═══ DATA SECTION ═══
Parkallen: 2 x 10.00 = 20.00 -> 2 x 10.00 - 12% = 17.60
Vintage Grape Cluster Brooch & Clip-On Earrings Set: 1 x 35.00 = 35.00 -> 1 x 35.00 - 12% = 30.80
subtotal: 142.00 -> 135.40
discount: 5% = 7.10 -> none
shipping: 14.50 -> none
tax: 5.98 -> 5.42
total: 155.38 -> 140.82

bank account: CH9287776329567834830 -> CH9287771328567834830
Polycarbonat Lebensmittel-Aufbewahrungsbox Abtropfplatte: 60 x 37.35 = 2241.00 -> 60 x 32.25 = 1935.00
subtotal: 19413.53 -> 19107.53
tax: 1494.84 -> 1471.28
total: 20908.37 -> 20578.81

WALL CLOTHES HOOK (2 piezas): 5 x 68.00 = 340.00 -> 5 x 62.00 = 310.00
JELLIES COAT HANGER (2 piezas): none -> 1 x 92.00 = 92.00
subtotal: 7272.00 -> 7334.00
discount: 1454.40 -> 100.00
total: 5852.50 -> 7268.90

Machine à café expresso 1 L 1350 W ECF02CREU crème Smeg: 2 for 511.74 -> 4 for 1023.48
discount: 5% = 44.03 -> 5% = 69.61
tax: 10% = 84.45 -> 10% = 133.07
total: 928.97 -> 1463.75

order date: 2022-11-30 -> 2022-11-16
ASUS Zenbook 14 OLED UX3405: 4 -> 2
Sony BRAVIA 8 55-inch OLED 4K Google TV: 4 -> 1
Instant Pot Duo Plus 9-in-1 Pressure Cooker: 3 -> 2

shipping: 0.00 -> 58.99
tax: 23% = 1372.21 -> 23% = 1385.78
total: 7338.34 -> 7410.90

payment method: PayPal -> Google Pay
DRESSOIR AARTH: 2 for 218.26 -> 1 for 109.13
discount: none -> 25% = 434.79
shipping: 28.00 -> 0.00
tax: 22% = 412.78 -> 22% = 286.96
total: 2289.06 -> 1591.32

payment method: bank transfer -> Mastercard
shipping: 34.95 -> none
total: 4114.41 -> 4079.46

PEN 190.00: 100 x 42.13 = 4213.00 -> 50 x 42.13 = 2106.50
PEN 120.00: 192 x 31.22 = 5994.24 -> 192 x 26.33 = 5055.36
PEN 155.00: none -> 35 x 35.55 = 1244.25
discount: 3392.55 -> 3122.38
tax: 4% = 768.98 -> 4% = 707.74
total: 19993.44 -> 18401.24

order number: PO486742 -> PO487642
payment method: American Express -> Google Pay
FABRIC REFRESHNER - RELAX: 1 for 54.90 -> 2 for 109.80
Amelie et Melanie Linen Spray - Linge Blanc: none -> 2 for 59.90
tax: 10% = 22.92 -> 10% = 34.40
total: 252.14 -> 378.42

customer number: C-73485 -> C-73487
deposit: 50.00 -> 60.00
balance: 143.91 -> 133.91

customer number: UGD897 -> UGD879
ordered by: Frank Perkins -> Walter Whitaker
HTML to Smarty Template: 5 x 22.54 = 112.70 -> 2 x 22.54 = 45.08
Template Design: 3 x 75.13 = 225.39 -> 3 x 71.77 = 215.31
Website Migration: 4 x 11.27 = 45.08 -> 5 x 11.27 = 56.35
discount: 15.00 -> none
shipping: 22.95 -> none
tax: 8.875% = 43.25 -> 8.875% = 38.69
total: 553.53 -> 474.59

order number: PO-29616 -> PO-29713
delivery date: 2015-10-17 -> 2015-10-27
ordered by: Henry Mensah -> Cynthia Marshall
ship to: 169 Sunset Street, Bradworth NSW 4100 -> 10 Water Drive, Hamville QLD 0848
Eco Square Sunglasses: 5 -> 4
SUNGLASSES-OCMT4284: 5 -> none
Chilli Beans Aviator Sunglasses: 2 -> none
═══
▶ **EXERCISE DETAILS**
An exact restatement of the data is required.

▶ **SOLUTION BELOW**
Parkallen: 2 x 10.00 = 20.00 -> 2 x 10.00 - 12% = 17.60
Vintage Grape Cluster Brooch & Clip-On Earrings Set: 1 x 35.00 = 35.00 -> 1 x 35.00 - 12% = 30.80
subtotal: 142.00 -> 135.40
discount: 5% = 7.10 -> none
shipping: 14.50 -> none
tax: 5.98 -> 5.42
total: 155.38 -> 140.82

bank account: CH9287776329567834830 -> CH9287771328567834830
Polycarbonat Lebensmittel-Aufbewahrungsbox Abtropfplatte: 60 x 37.35 = 2241.00 -> 60 x 32.25 = 1935.00
subtotal: 19413.53 -> 19107.53
tax: 1494.84 -> 1471.28
total: 20908.37 -> 20578.81

WALL CLOTHES HOOK (2 piezas): 5 x 68.00 = 340.00 -> 5 x 62.00 = 310.00
JELLIES COAT HANGER (2 piezas): none -> 1 x 92.00 = 92.00
subtotal: 7272.00 -> 7334.00
discount: 1454.40 -> 100.00
total: 5852.50 -> 7268.90

Machine à café expresso 1 L 1350 W ECF02CREU crème Smeg: 2 for 511.74 -> 4 for 1023.48
discount: 5% = 44.03 -> 5% = 69.61
tax: 10% = 84.45 -> 10% = 133.07
total: 928.97 -> 1463.75

order date: 2022-11-30 -> 2022-11-16
ASUS Zenbook 14 OLED UX3405: 4 -> 2
Sony BRAVIA 8 55-inch OLED 4K Google TV: 4 -> 1
Instant Pot Duo Plus 9-in-1 Pressure Cooker: 3 -> 2

shipping: 0.00 -> 58.99
tax: 23% = 1372.21 -> 23% = 1385.78
total: 7338.34 -> 7410.90

payment method: PayPal -> Google Pay
DRESSOIR AARTH: 2 for 218.26 -> 1 for 109.13
discount: none -> 25% = 434.79
shipping: 28.00 -> 0.00
tax: 22% = 412.78 -> 22% = 286.96
total: 2289.06 -> 1591.32

payment method: bank transfer -> Mastercard
shipping: 34.95 -> none
total: 4114.41 -> 4079.46

PEN 190.00: 100 x 42.13 = 4213.00 -> 50 x 42.13 = 2106.50
PEN 120.00: 192 x 31.22 = 5994.24 -> 192 x 26.33 = 5055.36
PEN 155.00: none -> 35 x 35.55 = 1244.25
discount: 3392.55 -> 3122.38
tax: 4% = 768.98 -> 4% = 707.74
total: 19993.44 -> 18401.24

order number: PO486742 -> PO487642
payment method: American Express -> Google Pay
FABRIC REFRESHNER - RELAX: 1 for 54.90 -> 2 for 109.80
Amelie et Melanie Linen Spray - Linge Blanc: none -> 2 for 59.90
tax: 10% = 22.92 -> 10% = 34.40
total: 252.14 -> 378.42

customer number: C-73485 -> C-73487
deposit: 50.00 -> 60.00
balance: 143.91 -> 133.91

customer number: UGD897 -> UGD879
ordered by: Frank Perkins -> Walter Whitaker
HTML to Smarty Template: 5 x 22.54 = 112.70 -> 2 x 22.54 = 45.08
Template Design: 3 x 75.13 = 225.39 -> 3 x 71.77 = 215.31
Website Migration: 4 x 11.27 = 45.08 -> 5 x 11.27 = 56.35
discount: 15.00 -> none
shipping: 22.95 -> none
tax: 8.875% = 43.25 -> 8.875% = 38.69
total: 553.53 -> 474.59

order number: PO-29616 -> PO-29713
delivery date: 2015-10-17 -> 2015-10-27
ordered by: Henry Mensah -> Cynthia Marshall
ship to: 169 Sunset Street, Bradworth NSW 4100 -> 10 Water Drive, Hamville QLD 0848
Eco Square Sunglasses: 5 -> 4
SUNGLASSES-OCMT4284: 5 -> none
Chilli Beans Aviator Sunglasses: 2 -> none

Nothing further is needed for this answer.